What about other metadata such as the docstring?

In [None]:
print(greeter.__doc__)

__Solution 2. `functools.wraps`__

In [None]:
from functools import wraps

def add_noise(func):
    
    @wraps(func)
    def wrapped_with_noise():
        print(f"Calling {func.__name__}...")
        func()
        print(f"{func.__name__} finished.")
        
    return wrapped_with_noise

@add_noise
def greeter():
    """function that says hello"""
    print("Hello")
    
print(greeter.__name__)
print(greeter.__doc__)

### Function arguments

- so far we have only decorated functions without parameters
- to wrap arbitrary functions, we need to capture a variable number of arguments
- remember `args` and `kwargs`

In [None]:
def function_with_variable_arguments(*args, **kwargs):
    print(args)
    print(kwargs)
    
function_with_variable_arguments(1, "apple", tree="peach")

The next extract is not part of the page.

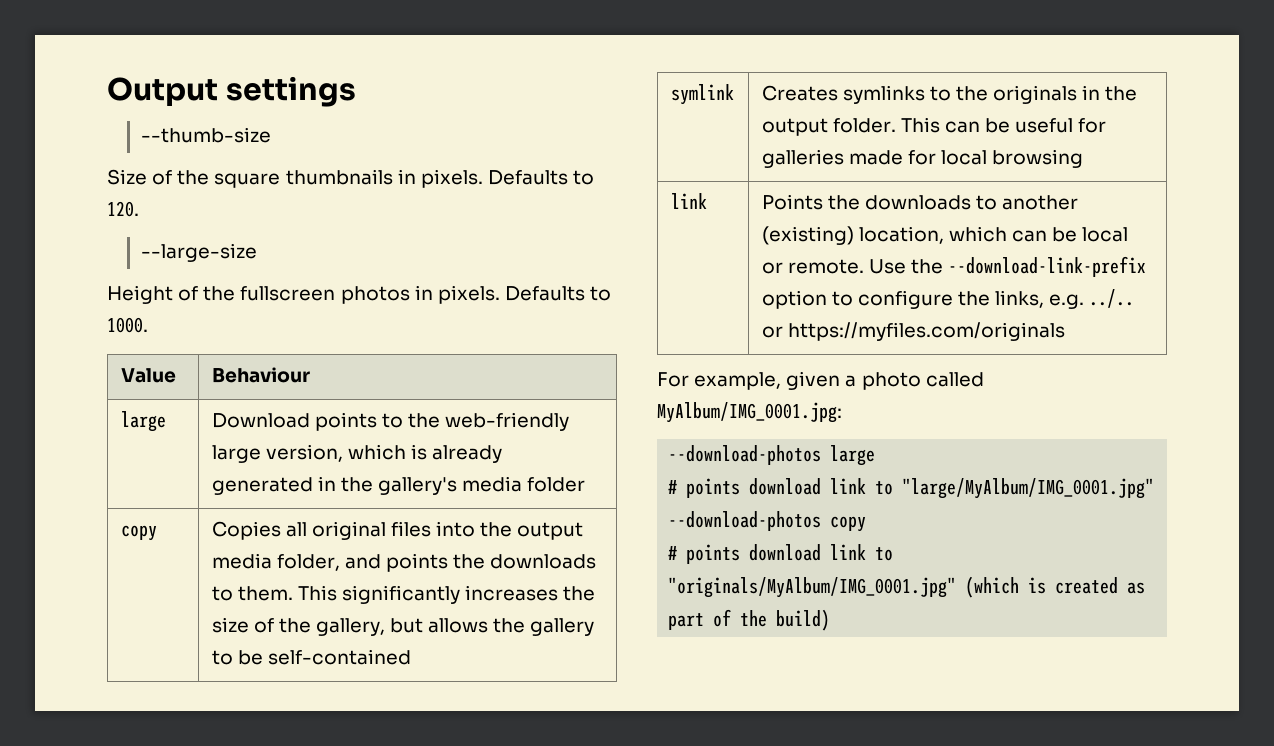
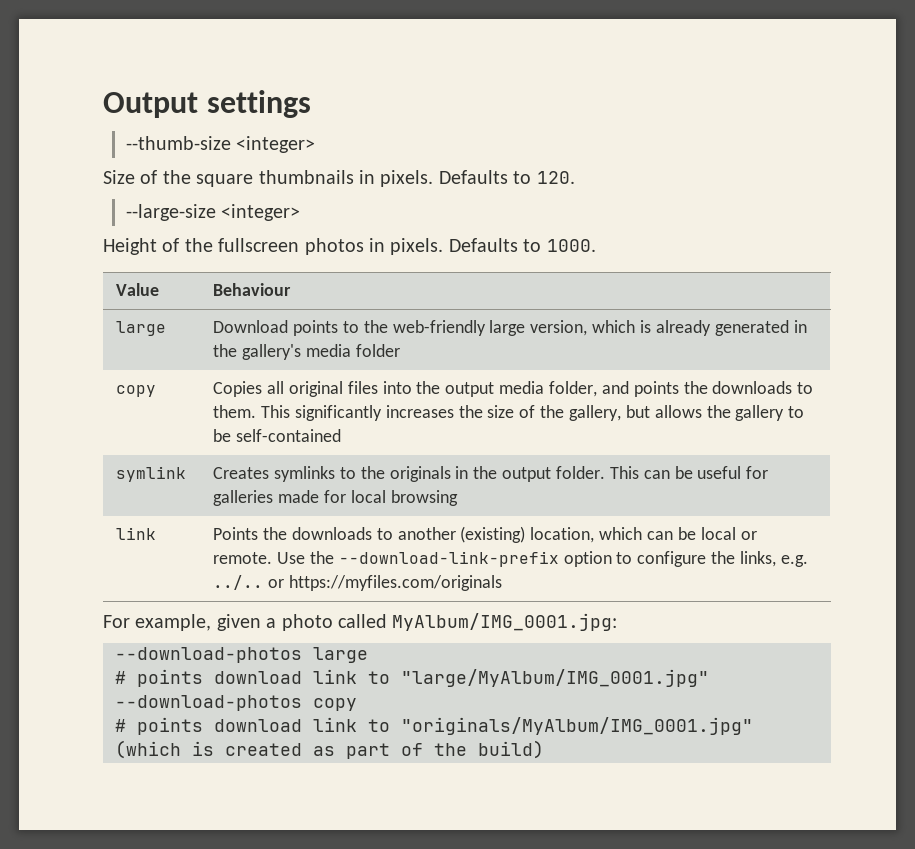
(271, 135) none -> [236,136,316,153] <integer>
(257, 252) none -> [221,204,301,221] <integer>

the same mechanism can be used in decorators

In [None]:
def add_noise(func):
    
    @wraps(func)
    def wrapped_with_noise(*args, **kwargs):
        print(f"Calling {func.__name__}...")
        func(*args, **kwargs)
        print(f"{func.__name__} finished.")
        
    return wrapped_with_noise

- the decorator has only one parameter: `func`, the function to wrap
- the returned function (`wrapped_with_noise`) takes arbitrary parameters: `args`, `kwargs`
- it calls `func`, the decorator's argument with arbitrary parameters

In [None]:
@add_noise
def personal_greeter(name):
    print(f"Hello {name}")
    
# personal_greeter("John", "Tim")  # raises TypeError because personal_greeter only takes one parameter
personal_greeter("John")

### Return values

Let's not forget about return values:

In [None]:
def add_noise(func):
    
    @wraps(func)
    def wrapped_with_noise(*args, **kwargs):
        print("Calling {func.__name__}...")
        ret_value = func(*args, **kwargs)
        print("{func.__name__} finished.")
        return ret_value
        
    return wrapped_with_noise

## Decorators can take parameters too

They have to return a decorator without parameters - __decorator factory__

In [None]:
def decorator_with_param(param1, param2=None):
    print(f"Creating a new decorator: {param1}, {param2}")
    
    def actual_decorator(func):
        
        @wraps(func)
        def wrapper(*args, **kwargs):
            print(f"Wrapper function {func.__name__}")
            print(f"Params: {param1}, {param2}")
            return func(*args, **kwargs)
        
        return wrapper
    
    return actual_decorator

In [None]:
@decorator_with_param(42, "abc")
def personal_greeter(name):
    print(f"Hello {name}")
    
@decorator_with_param(4)
def personal_greeter2(name):
    print(f"Hello {name}")
    
print("\nCalling personal_greeter")
personal_greeter("Mary")

In [None]:
def hello(name):
    print(f"Hello {name}")
    
hello = decorator_with_param(1, 2)(hello)
hello("john")

## Decorators can be implemented as classes

- `__call__` implements the wrapped function

In [None]:
class MyDecorator(object):
    def __init__(self, func):
        self.func_to_wrap = func
        wraps(func)(self)
        
    def __call__(self, *args, **kwargs):
        print(f"before func {self.func_to_wrap.__name__}")
        res = self.func_to_wrap(*args, **kwargs)
        print(f"after func {self.func_to_wrap.__name__}")
        return res
    
@MyDecorator
def foo():
    print("bar")

foo()

# Modules and imports

- `import` statement combines two operations
    1. it searches for the named module, 
    2. then it binds the results of that search to a name in the local scope -- [official documentation](https://docs.python.org/3/reference/import.html) (emphasis mine)
- several formats

## importing full modules

In [None]:
import sys

print(", ".join(dir(sys)))
sys.stdout

## importing submodules

In [None]:
from os import path

try:
    os
except NameError:
    print("os does not seem to be defined")
    
try:
    path
    print("path found")
except NameError:
    print("path does not seem to be defined")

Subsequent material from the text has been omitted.